Kepada detikcom, mantan Ketua Umum Himpunan Pengusaha Muda Indonesia itu mengaku melakukan perenungan yang dalam sebelum akhirnya bergabung dengan Gerindra. Dia mengaku sudah melakukan perenungan sejak tahun 2012.

Sebelum merambah panggung politik, Sandiaga Uno dikenal sebagai seorang pengusaha yang lahir saat Indonesia dilanda krisis ekonomi pada 1998. Dia mendirikan sejumlah perusahaan di bawah naungan PT Saratoga Investama Sedaya Tbk (SRTG).

Kecemerlangannya mengelola bisnis mengantarkan Sandiaga menjadi Ketua Himpunan Pengusaha Muda Indonesia (Hipmi). Salah satu fokus dia saat di Hipmi adalah memberdayakan usaha mikro kecil dan menengah (UMKM).

Sandiaga Uno pernah menduduki posisi direktur keuangan NTI Resources Ltd, sebuah perusahaan minyak dan gas asal Kanada. Ia bekerja di NTI pada periode 1995 – 1996 dan kemudian mengundurkan diri.

Saat Sandi pulang ke Indonesia, ia mulai menjadi pengusaha dengan mendirikan perusahaan konsultan keuangan. Perusahaan bernama Recapital Advisors ini dibangun bersama rekannya Rosan P Roeslani yang saat ini menjabat sebaga ketua umum Kamar Dagang dan Industri (Kadin) Indonesia.

Selain Recapital, Sandi bersama guru bisnisnya yakni William Soeryadjaja dan Edwin Soeryadjaja mendirikan Saratoga Investama. Sebuah perusahaan investasi yang bergerak di bidang pertambangan, telekomunikasi, konsumer dan produk kehutanan.

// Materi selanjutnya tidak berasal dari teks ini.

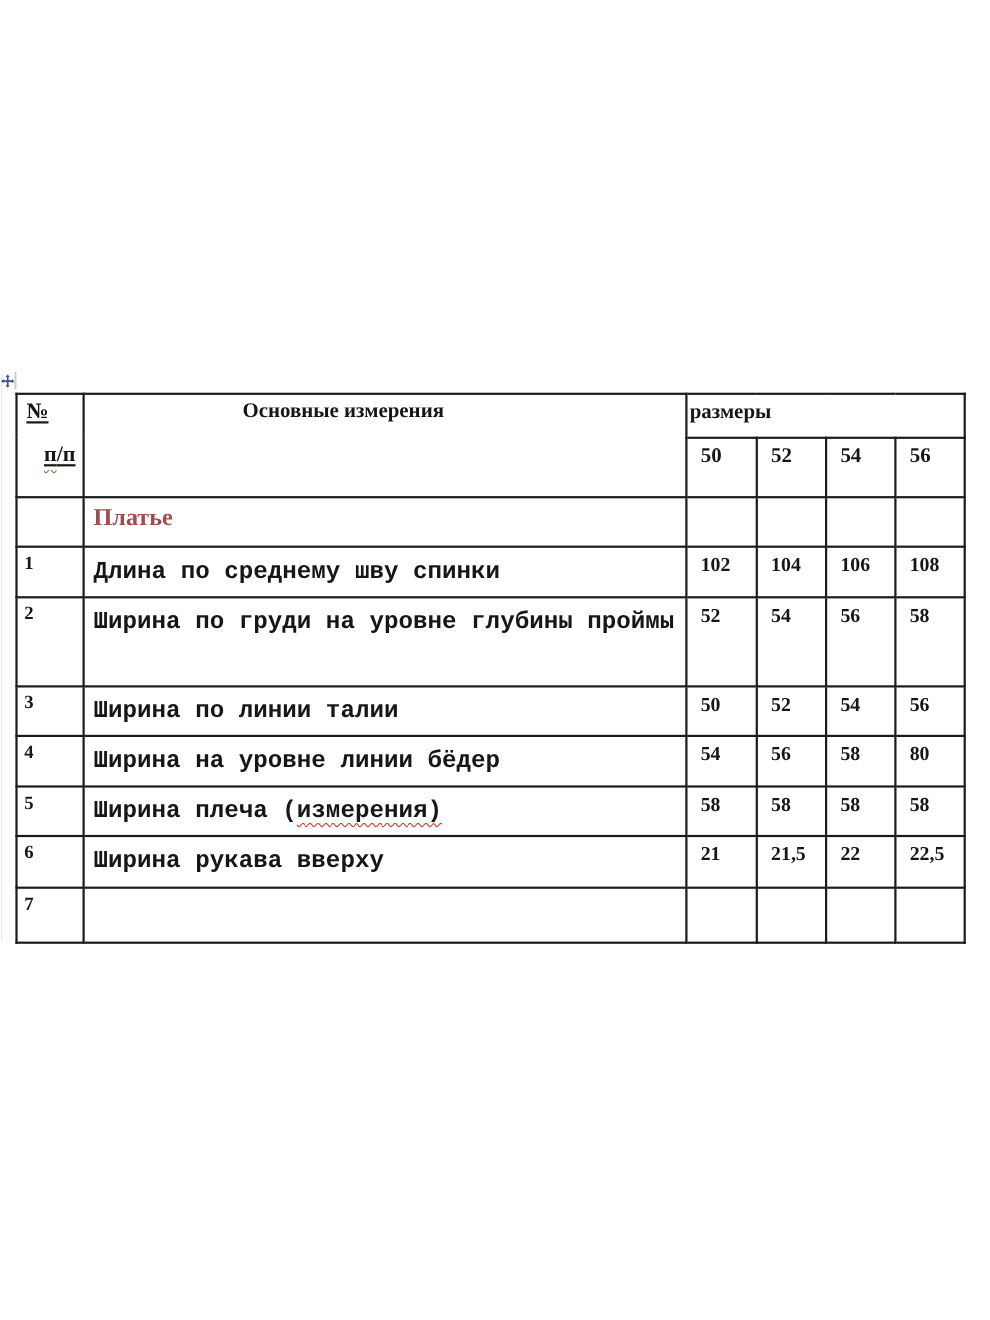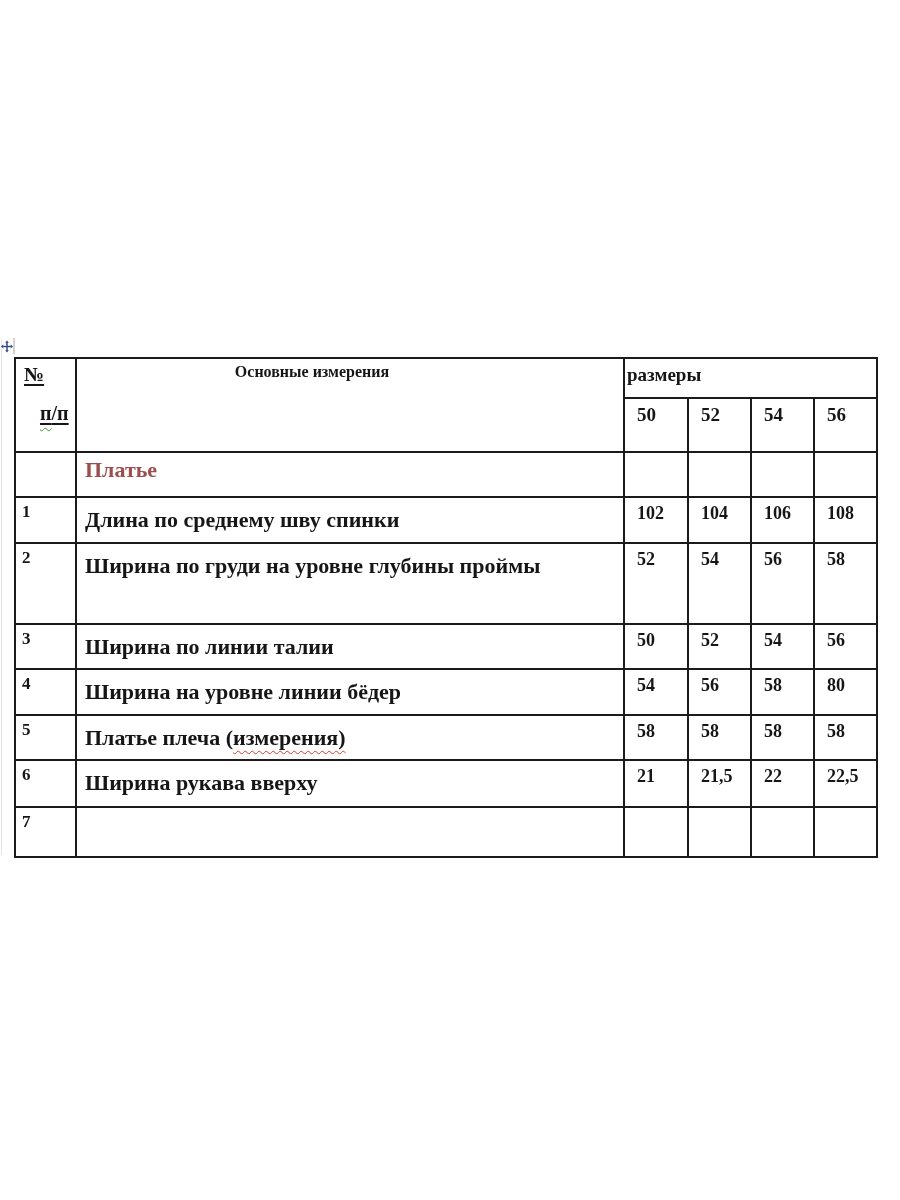"Основные измерения" td.mhdr { font-size: 16px -> 19px }
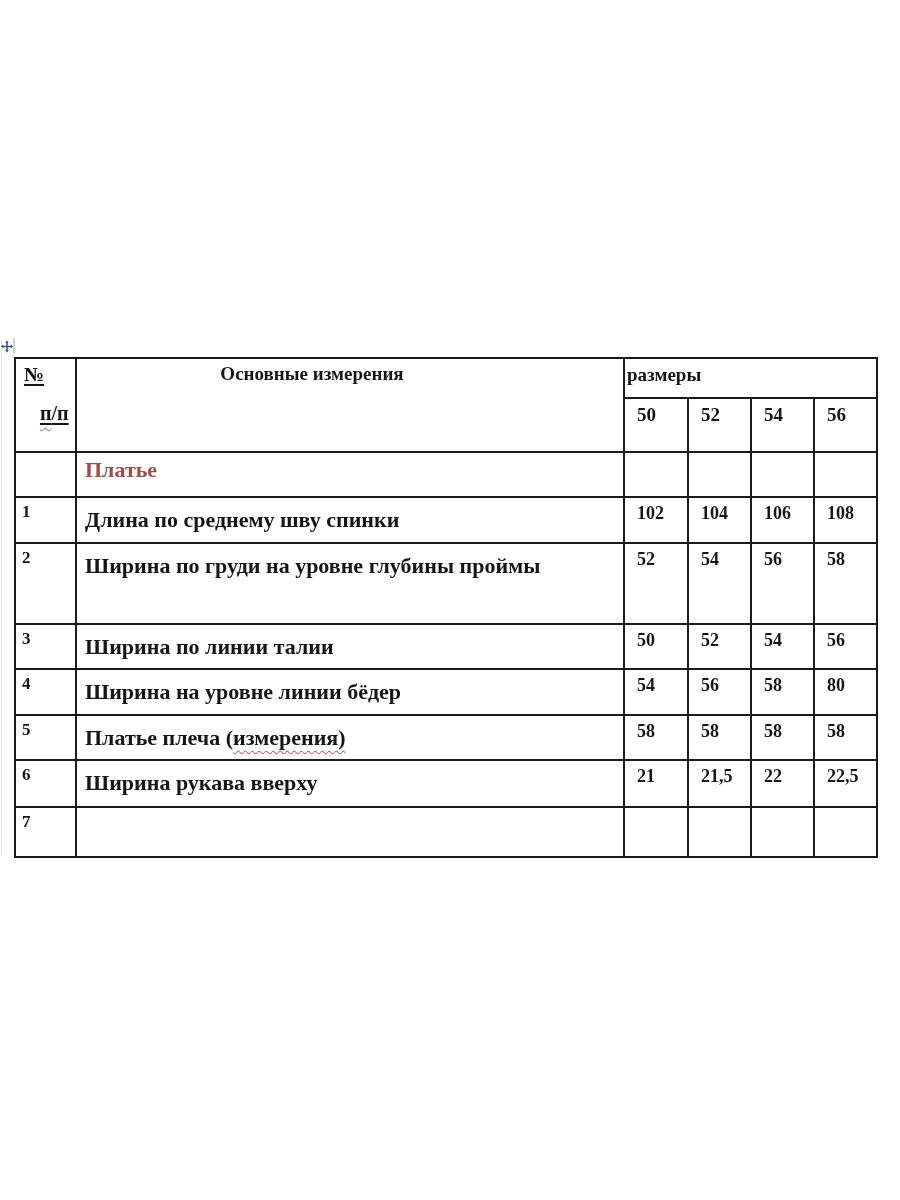"Длина по среднему шву спинки" td.label-cell { font-family: none -> Liberation Mono, monospace }
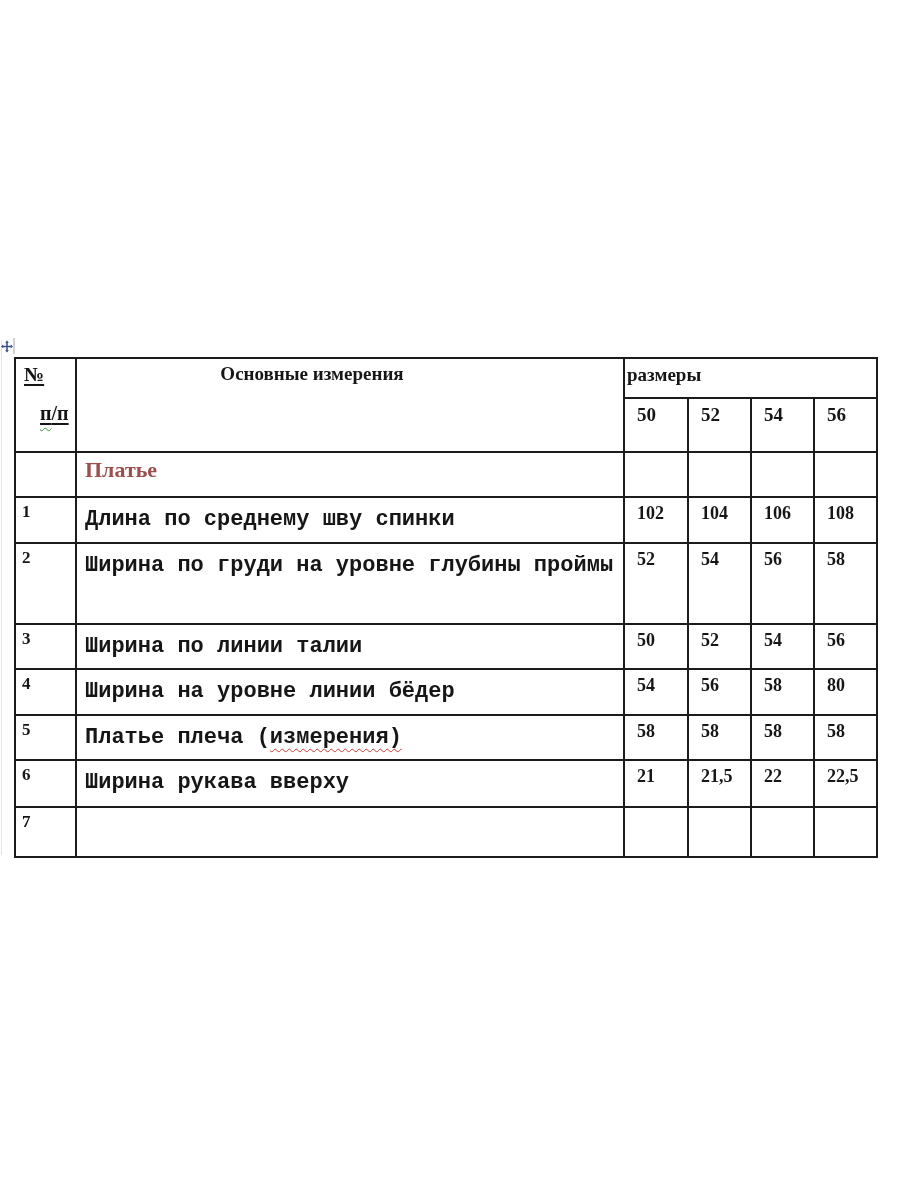"Платье плеча (" span { text: Платье -> Ширина }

Dia pernah menjabat sebagai anggota Komite Ekonomi Nasional (KEN) dan bendahara Ikatan Cendikiawan Muslim Indonesia (ICMI) sejak Januari, 2011. Pada 2016 namanya pernah masuk di daftar Panama Papers atau sebuah data milik firma hukum Mossack Fonseca berisi data penggelapan banyak pengusaha hingga pengusaha dunia.

Pada tahun 2016 ketika pemerintahan Presiden Jokowi membuat kebijakan tax amnesty, Sandi mengikutinya. Kemudian pada 2017, namanya masuk dalam Paradise Paper yakni sebuah dokumen yang dirilis oleh International Consortium of Investigative Journalist (IJIC). Dalam dokumen Sandi disebut sebagai salah satu petinggi NTI Resources yang terdaftar di negara surga pajak, yakni bermuda. Namun soal NTI, Sandi telah mengundurkan diri pada 1996.

Malang melintang di dunia usaha membuat Sandiaga masuk dalam daftar orang terkaya di Indonesia. Berdasarkan ‘Pengumuman Harta Kekayaan Penyelenggara Negara’ yang diterbitkan KPK, diunduh dari situs resmi KPU periode 2016, pendiri PT Saratoga Investama ini punya total nilai kekayaan mencapai Rp 3,8 triliun plus US$ 10.347.381.

Versi Forbes, Sandi menduduki posisi ke 37 orang terkaya di Indonesia. Sedangkan di Globe Asia, Sandi menduduki posisi ke 85 orang terkaya di Indonesia dengan jumlah kekayaan mencapai US$ 300 juta, meskipun jumlah ini lebih rendah dibandingkan periode sebelumnya yang mencapai US$ 500 juta.

Sandiaga juga sosok yang gemar berolahraga. Tak jarang dia mengikuti marathon, bahkan dia juga sering ngantor dengan diawali lari pagi.